(Change listing data)
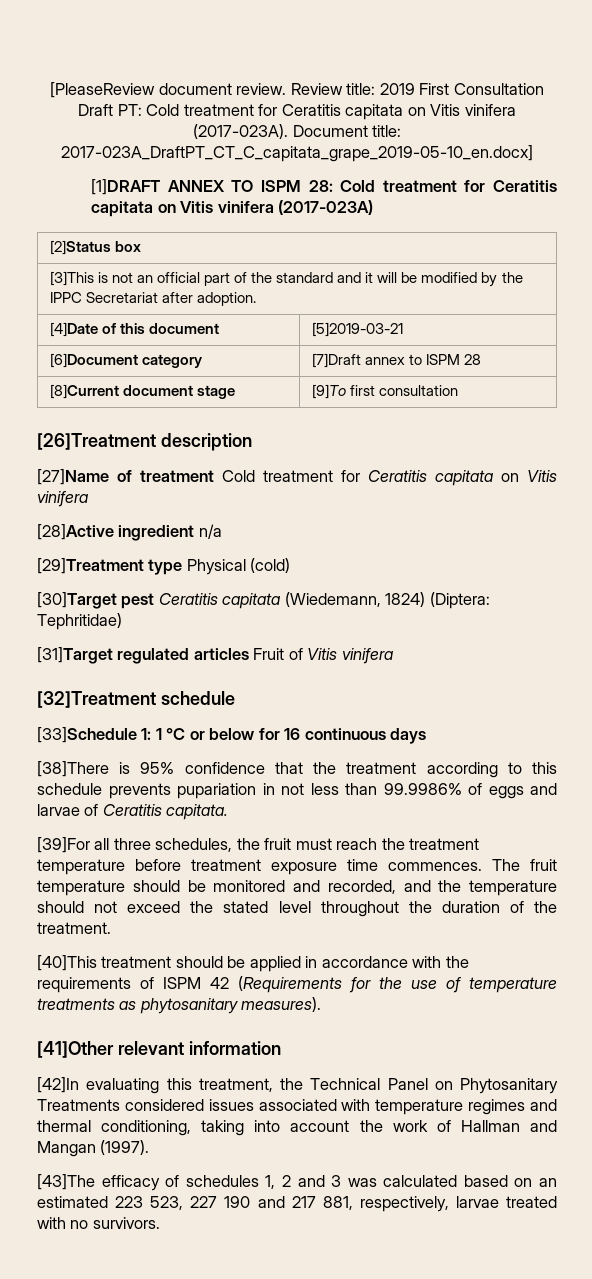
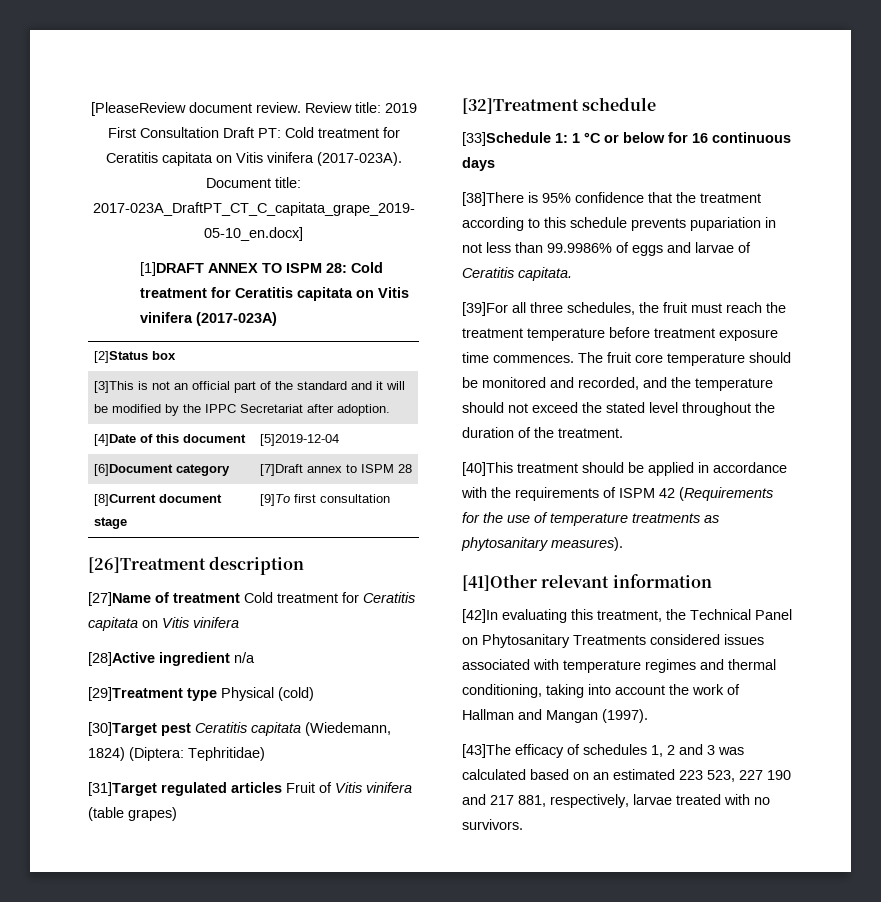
- [4]Date of this document | [5]2019-03-21
+ [4]Date of this document | [5]2019-12-04
- [31]Target regulated articles Fruit of Vitis vinifera
+ [31]Target regulated articles Fruit of Vitis vinifera (table grapes)
- The fruit temperature should be monitored and recorded, and the temperature should not exceed the stated level throughout the duration of the treatment.
+ The fruit core temperature should be monitored and recorded, and the temperature should not exceed the stated level throughout the duration of the treatment.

Exercise objective:
Your answer should be a single number: the count of lines in these records that hold the string "regulated".

Solution for this task:
2